» Code change snippets:

:::

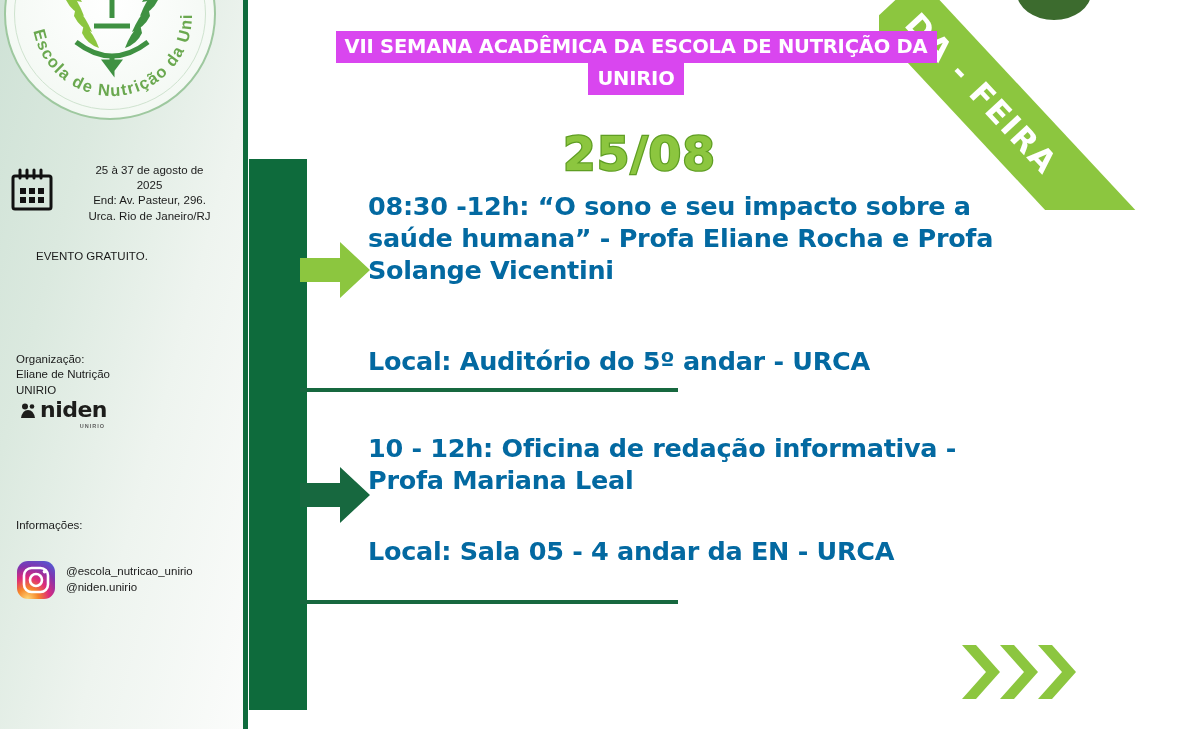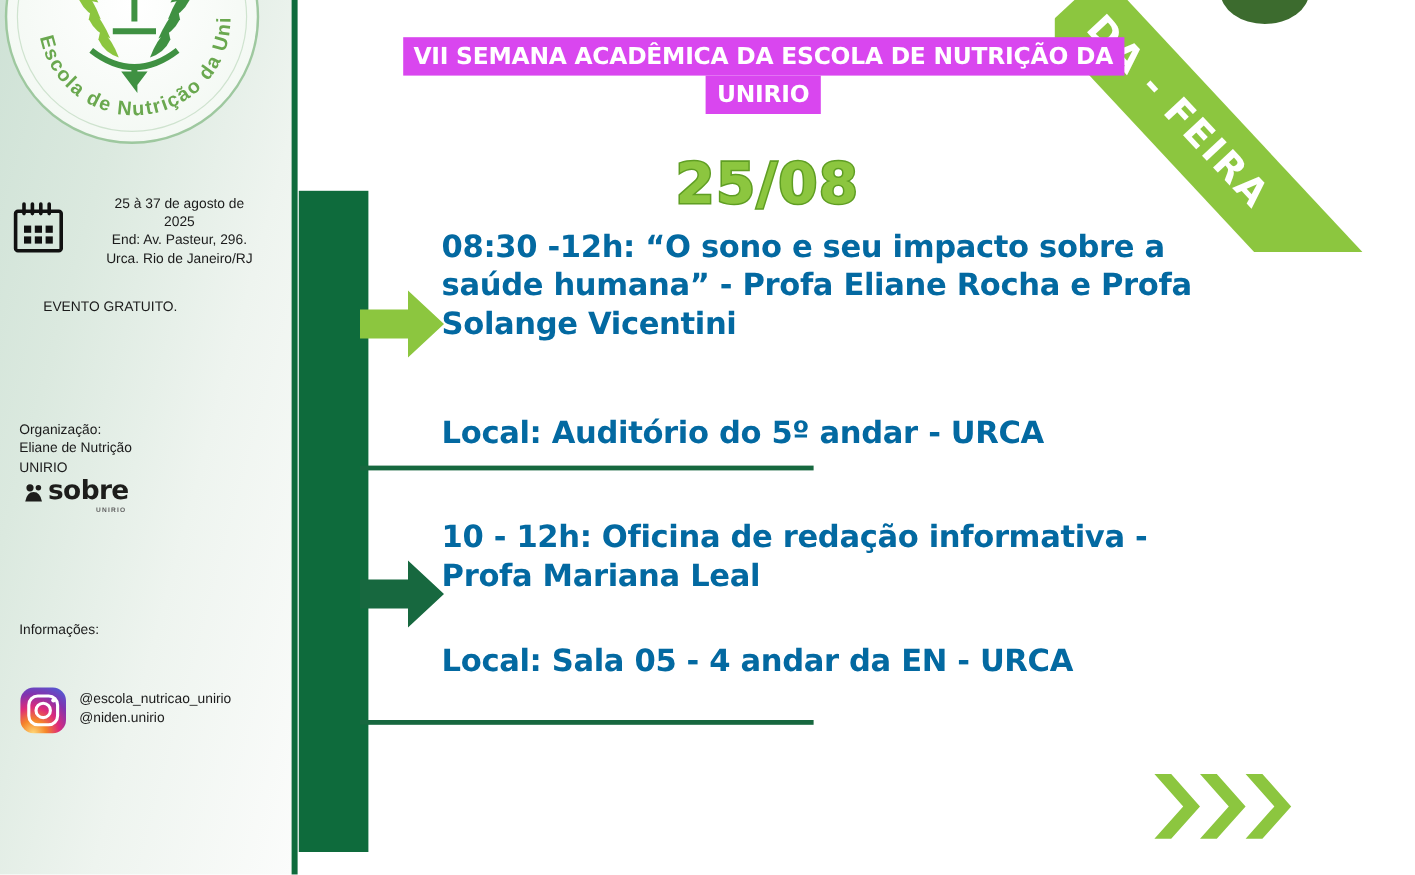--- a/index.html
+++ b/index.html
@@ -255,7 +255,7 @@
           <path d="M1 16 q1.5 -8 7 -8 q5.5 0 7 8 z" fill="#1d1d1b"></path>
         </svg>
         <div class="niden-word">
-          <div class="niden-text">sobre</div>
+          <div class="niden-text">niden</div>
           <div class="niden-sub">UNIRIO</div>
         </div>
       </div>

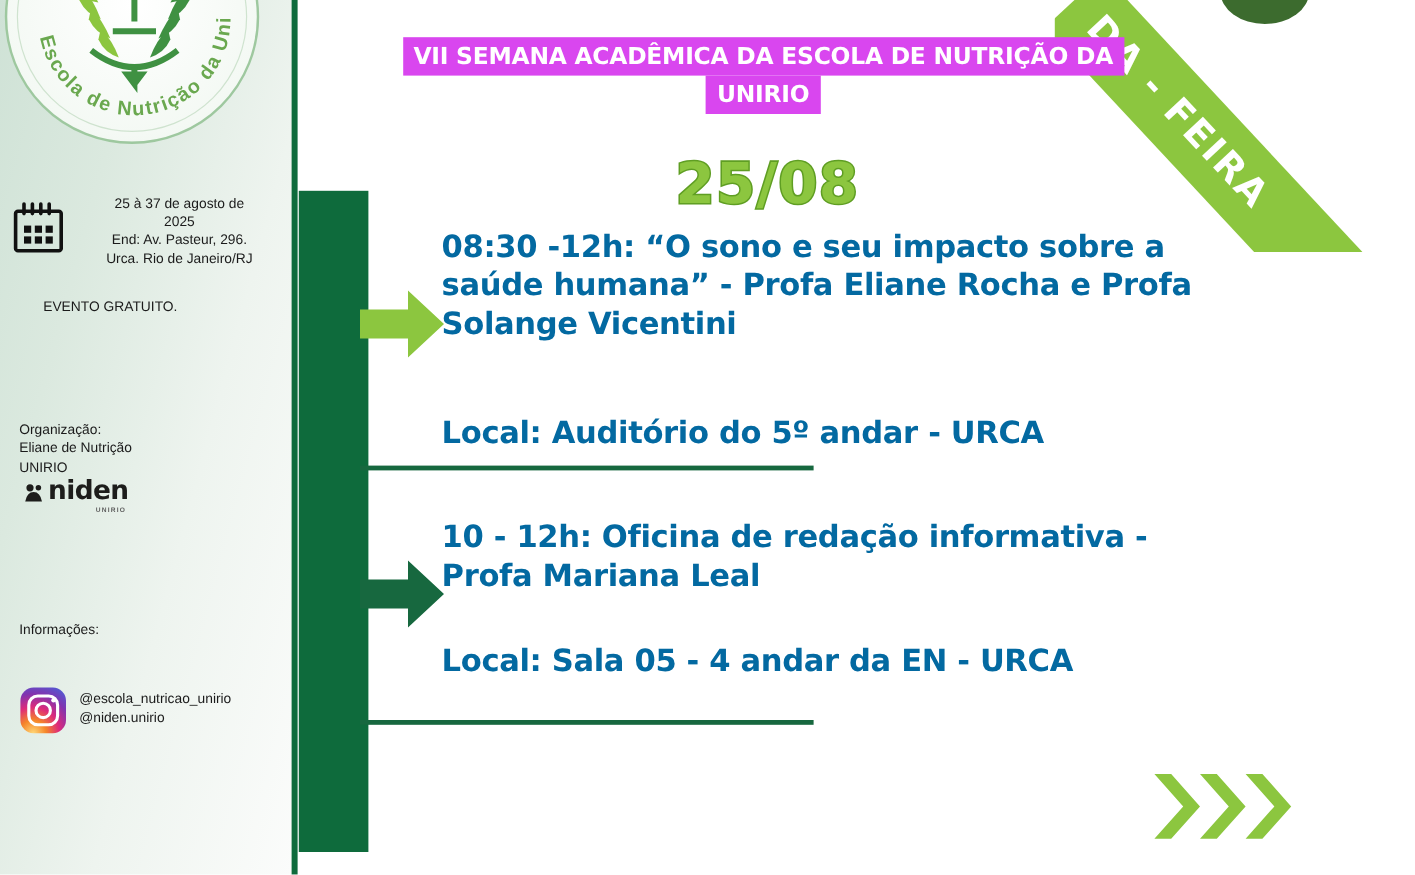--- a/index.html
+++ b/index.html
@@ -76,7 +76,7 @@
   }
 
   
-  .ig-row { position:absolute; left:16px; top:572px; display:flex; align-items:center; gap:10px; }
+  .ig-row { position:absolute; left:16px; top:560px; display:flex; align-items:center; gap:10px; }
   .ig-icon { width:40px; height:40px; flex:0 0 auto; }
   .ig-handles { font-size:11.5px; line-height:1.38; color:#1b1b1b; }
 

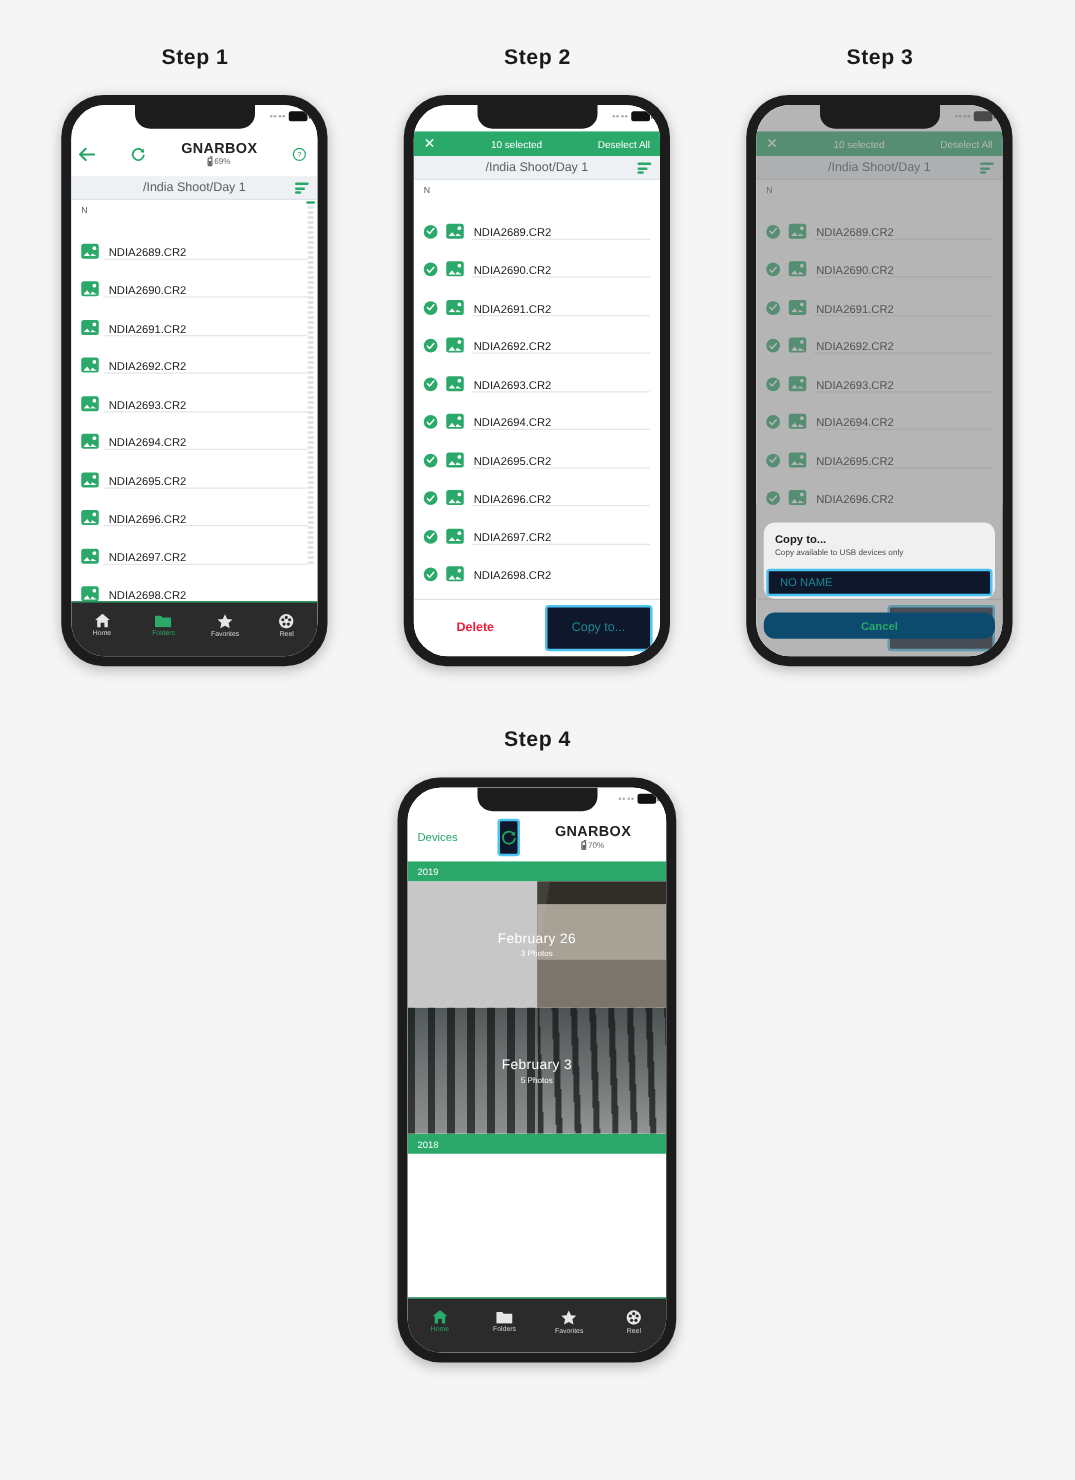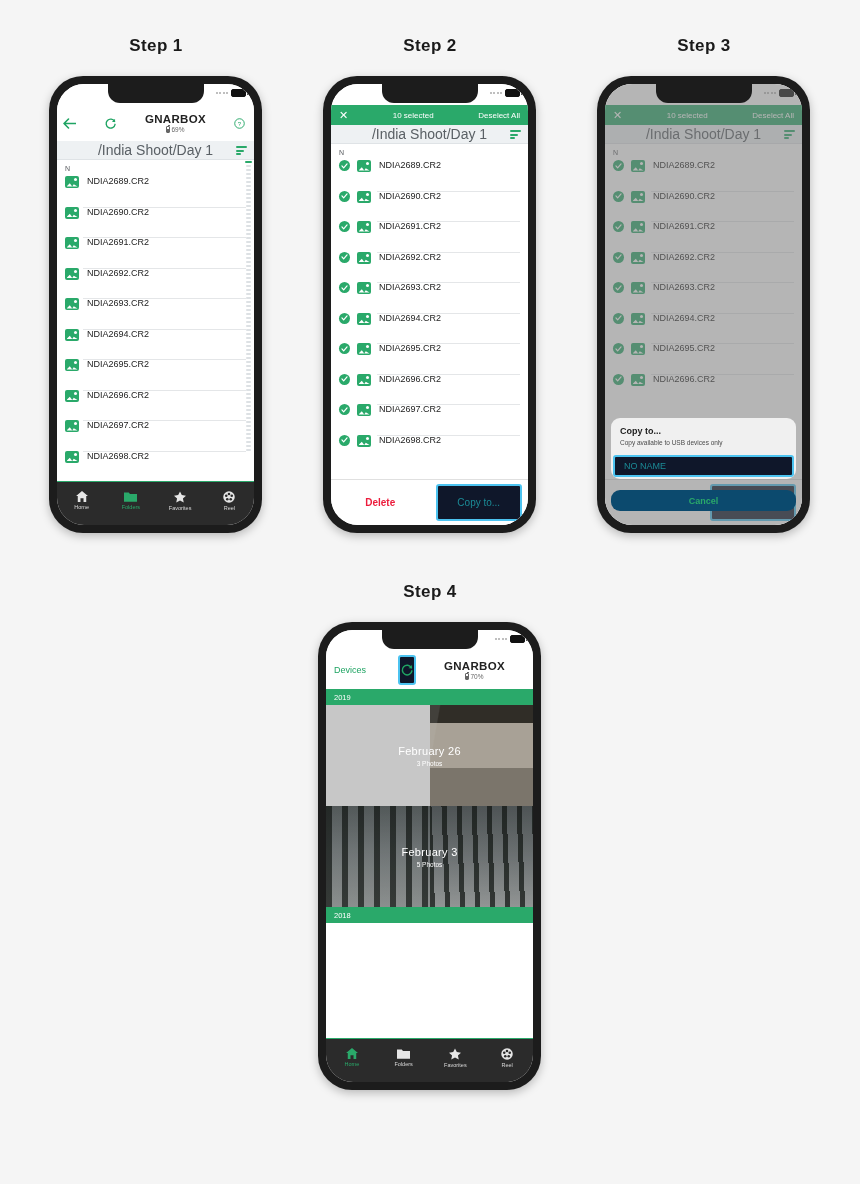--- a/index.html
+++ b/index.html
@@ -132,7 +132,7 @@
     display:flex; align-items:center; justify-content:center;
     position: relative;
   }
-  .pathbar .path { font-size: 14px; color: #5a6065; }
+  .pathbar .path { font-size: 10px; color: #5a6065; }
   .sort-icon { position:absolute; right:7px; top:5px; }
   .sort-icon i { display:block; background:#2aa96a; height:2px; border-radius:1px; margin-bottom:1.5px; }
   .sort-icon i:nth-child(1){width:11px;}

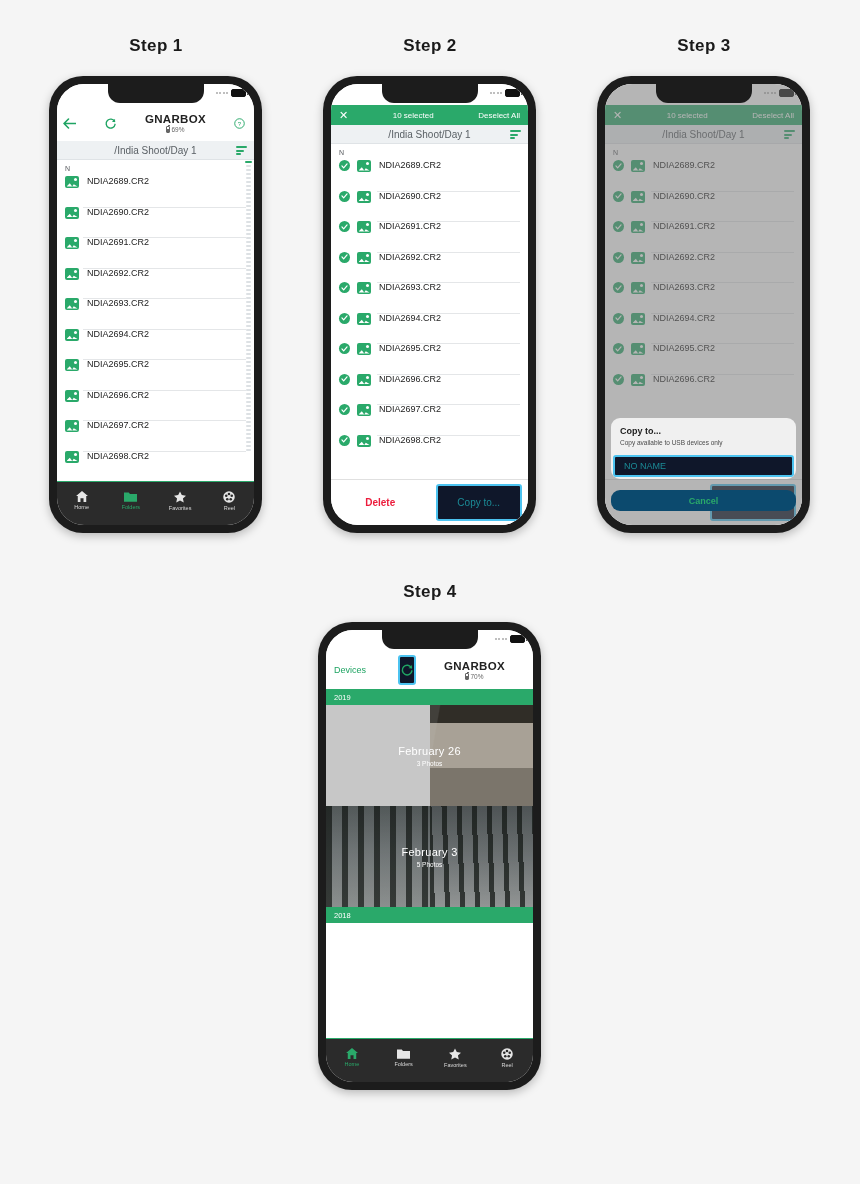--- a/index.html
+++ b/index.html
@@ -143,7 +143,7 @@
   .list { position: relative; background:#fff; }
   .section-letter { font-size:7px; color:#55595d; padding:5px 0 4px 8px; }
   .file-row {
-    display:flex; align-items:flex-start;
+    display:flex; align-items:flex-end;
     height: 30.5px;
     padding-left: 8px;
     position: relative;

:::

» WHAT TO PRODUCE:
Please print the data above in its entirety, exactly, but without any picture.

» ANSWER FOR THE TASK:
--- a/index.html
+++ b/index.html
@@ -255,7 +255,7 @@
           <path d="M1 16 q1.5 -8 7 -8 q5.5 0 7 8 z" fill="#1d1d1b"></path>
         </svg>
         <div class="niden-word">
-          <div class="niden-text">sobre</div>
+          <div class="niden-text">niden</div>
           <div class="niden-sub">UNIRIO</div>
         </div>
       </div>

--- a/index.html
+++ b/index.html
@@ -76,7 +76,7 @@
   }
 
   
-  .ig-row { position:absolute; left:16px; top:572px; display:flex; align-items:center; gap:10px; }
+  .ig-row { position:absolute; left:16px; top:560px; display:flex; align-items:center; gap:10px; }
   .ig-icon { width:40px; height:40px; flex:0 0 auto; }
   .ig-handles { font-size:11.5px; line-height:1.38; color:#1b1b1b; }
 

--- a/index.html
+++ b/index.html
@@ -132,7 +132,7 @@
     display:flex; align-items:center; justify-content:center;
     position: relative;
   }
-  .pathbar .path { font-size: 14px; color: #5a6065; }
+  .pathbar .path { font-size: 10px; color: #5a6065; }
   .sort-icon { position:absolute; right:7px; top:5px; }
   .sort-icon i { display:block; background:#2aa96a; height:2px; border-radius:1px; margin-bottom:1.5px; }
   .sort-icon i:nth-child(1){width:11px;}

--- a/index.html
+++ b/index.html
@@ -143,7 +143,7 @@
   .list { position: relative; background:#fff; }
   .section-letter { font-size:7px; color:#55595d; padding:5px 0 4px 8px; }
   .file-row {
-    display:flex; align-items:flex-start;
+    display:flex; align-items:flex-end;
     height: 30.5px;
     padding-left: 8px;
     position: relative;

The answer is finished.